(Revision tracking records)
━━━━━━━━━━━━━━━━━━━━

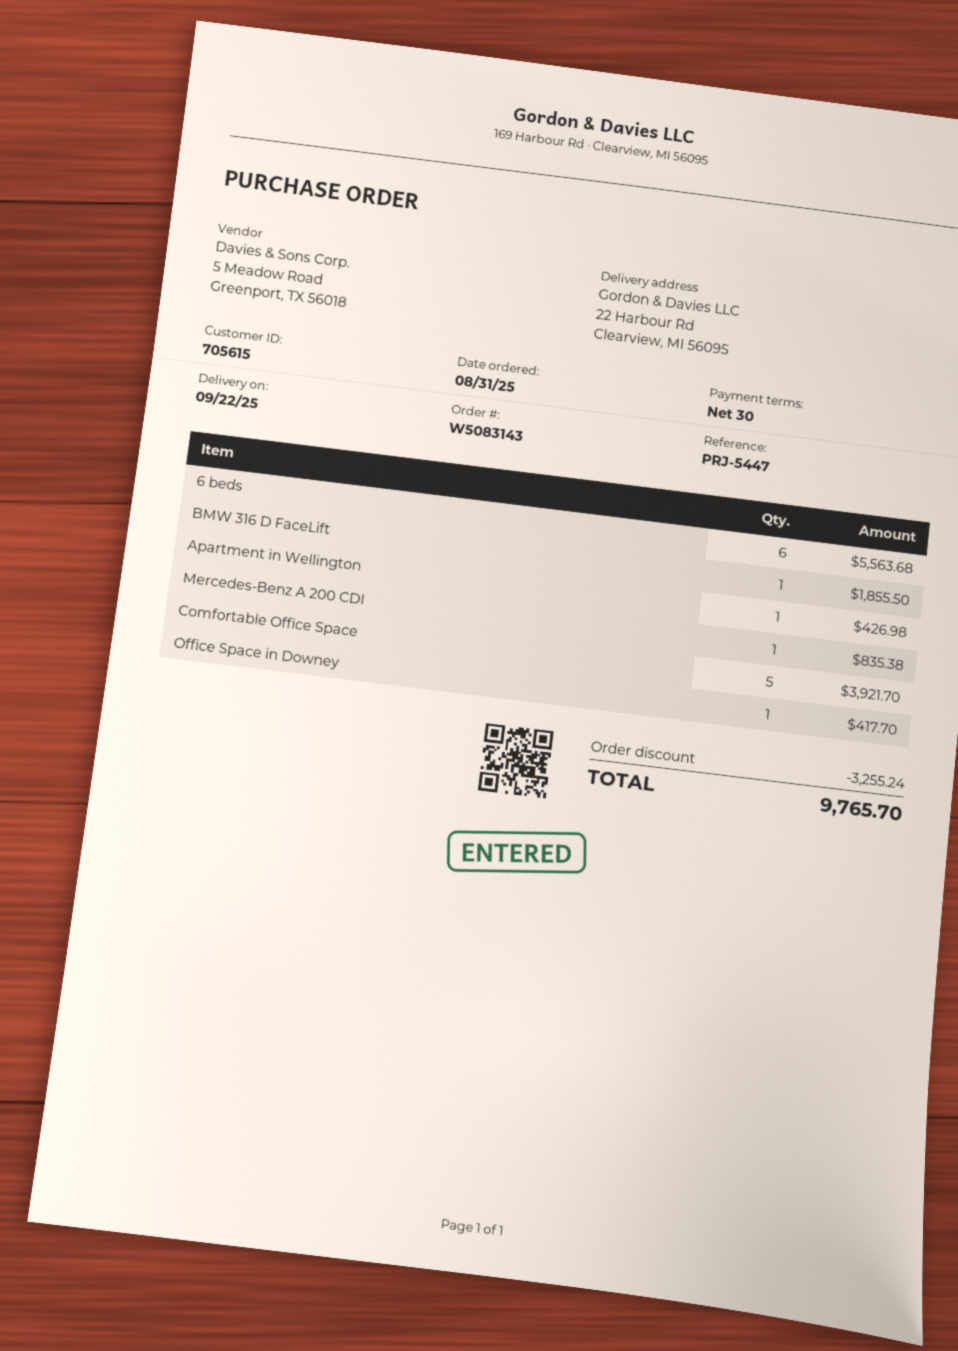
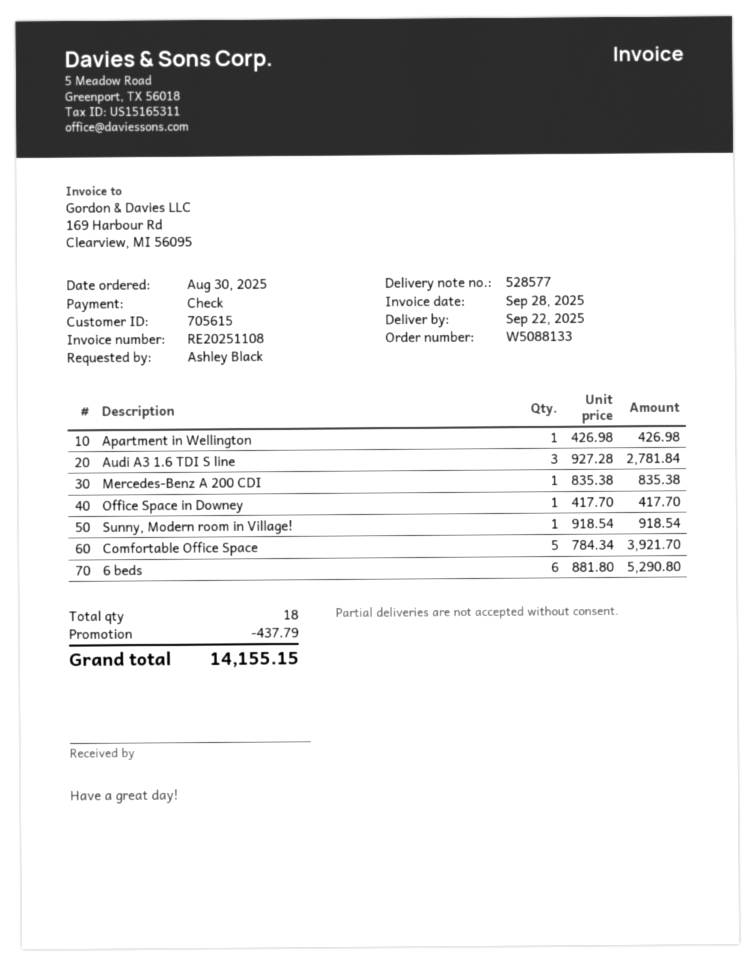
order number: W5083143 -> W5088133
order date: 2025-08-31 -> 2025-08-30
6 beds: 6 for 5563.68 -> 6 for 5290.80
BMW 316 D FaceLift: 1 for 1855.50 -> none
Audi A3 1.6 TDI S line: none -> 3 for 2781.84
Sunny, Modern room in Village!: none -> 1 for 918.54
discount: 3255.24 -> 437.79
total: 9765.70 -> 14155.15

━━━━━━━━━━━━━━━━━━━━

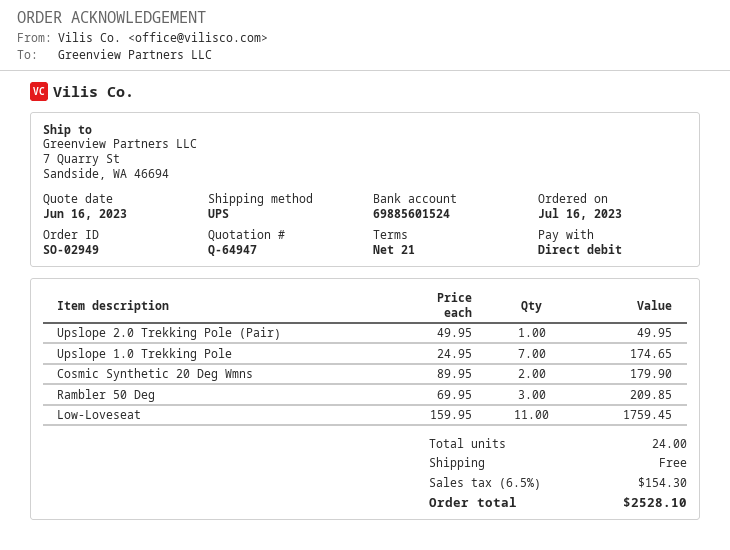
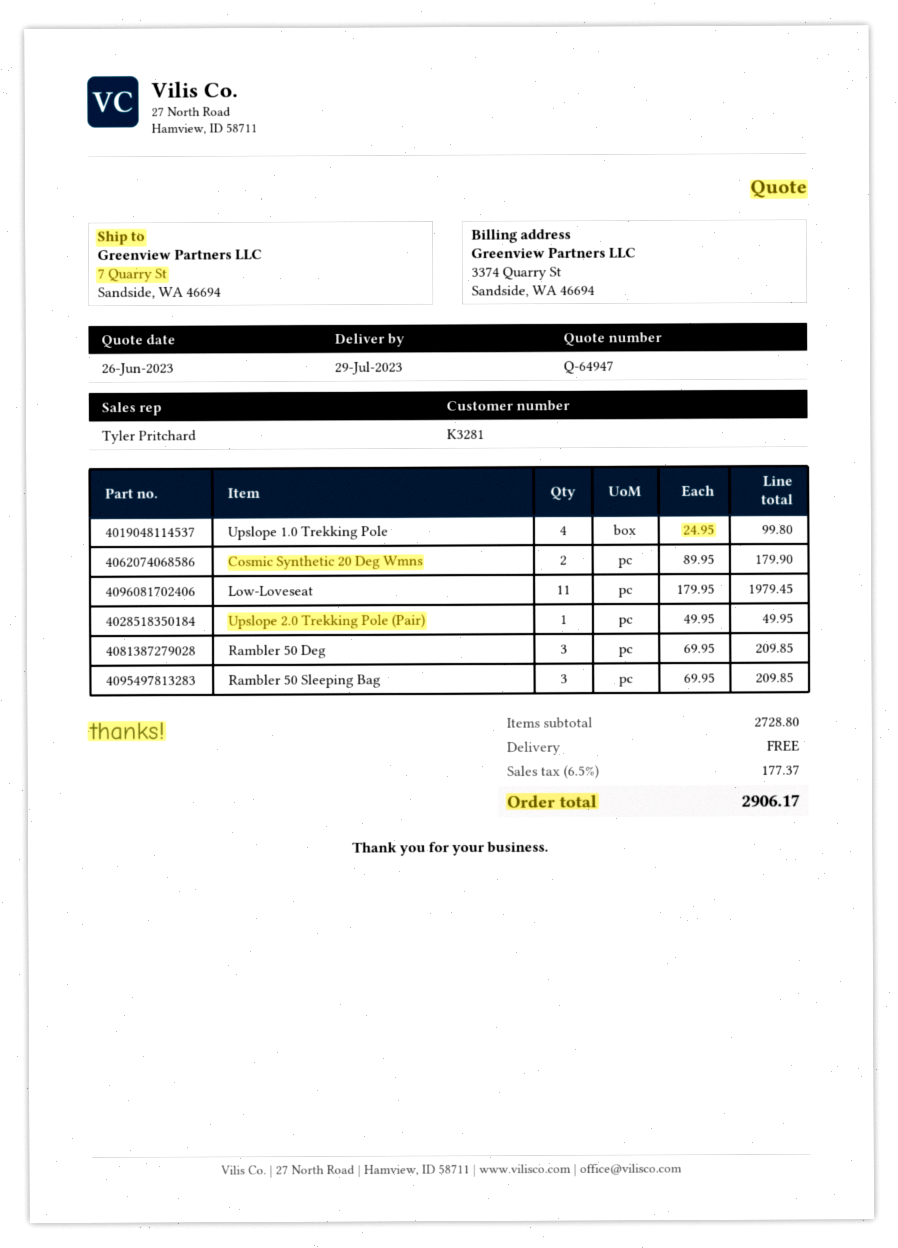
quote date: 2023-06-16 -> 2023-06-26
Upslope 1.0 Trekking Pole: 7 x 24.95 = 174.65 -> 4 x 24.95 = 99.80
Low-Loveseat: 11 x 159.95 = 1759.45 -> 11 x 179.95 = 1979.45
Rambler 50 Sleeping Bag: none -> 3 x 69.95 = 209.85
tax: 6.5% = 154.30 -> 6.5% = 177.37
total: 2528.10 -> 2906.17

━━━━━━━━━━━━━━━━━━━━

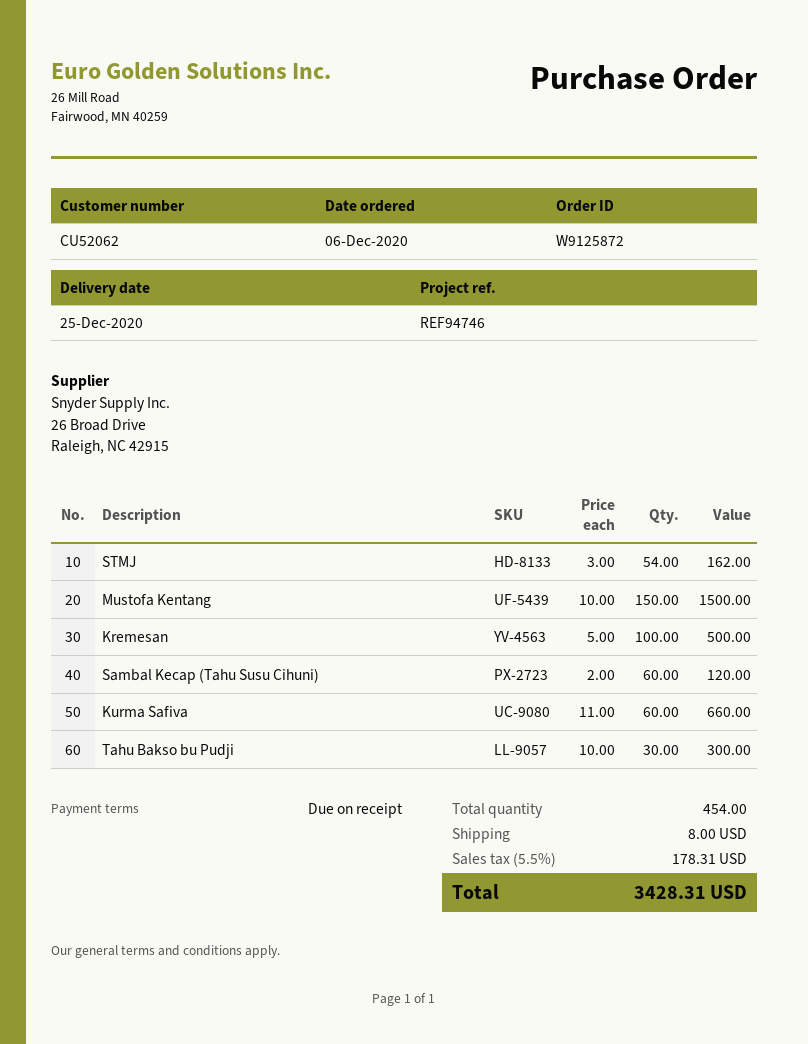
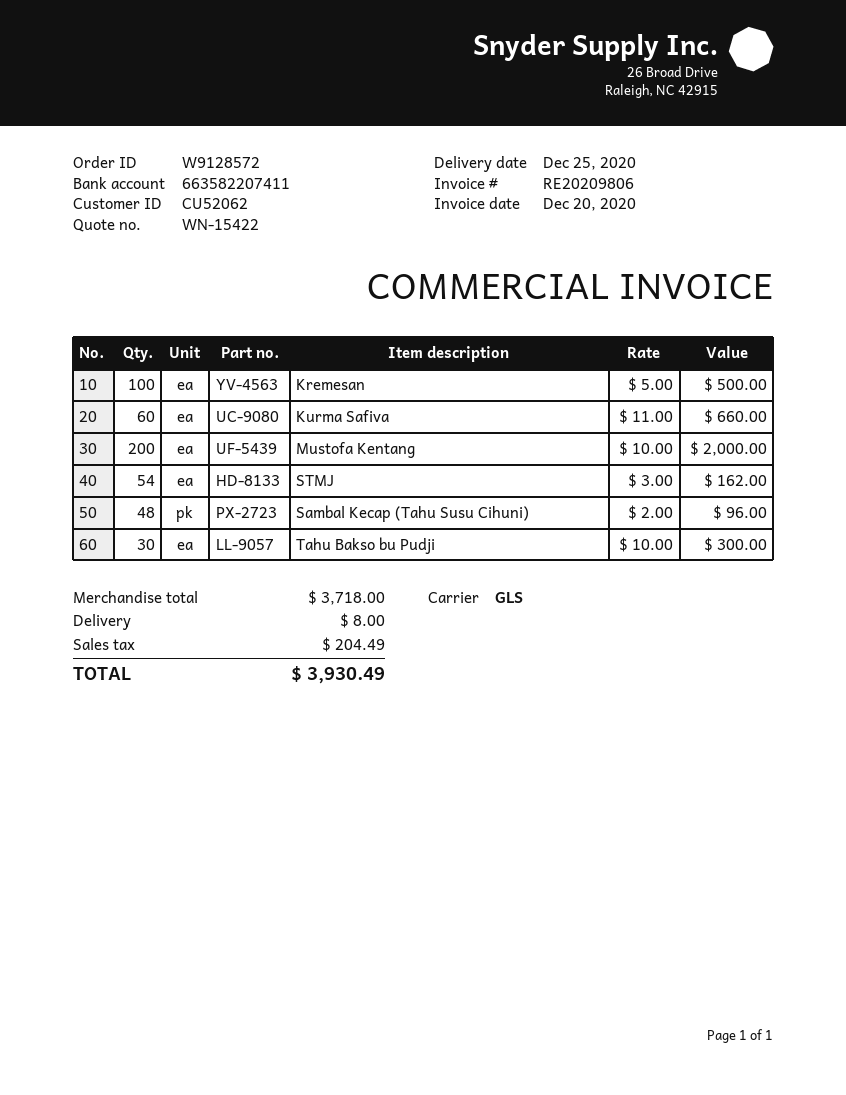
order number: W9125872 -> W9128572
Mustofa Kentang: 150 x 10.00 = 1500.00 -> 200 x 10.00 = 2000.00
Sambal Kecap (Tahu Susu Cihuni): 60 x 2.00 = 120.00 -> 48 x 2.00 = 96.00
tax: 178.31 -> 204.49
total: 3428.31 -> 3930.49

━━━━━━━━━━━━━━━━━━━━

* [What to work on] Among the lines above, return those that hold the word "total".

* [Finished task]
total: 9765.70 -> 14155.15
total: 2528.10 -> 2906.17
total: 3428.31 -> 3930.49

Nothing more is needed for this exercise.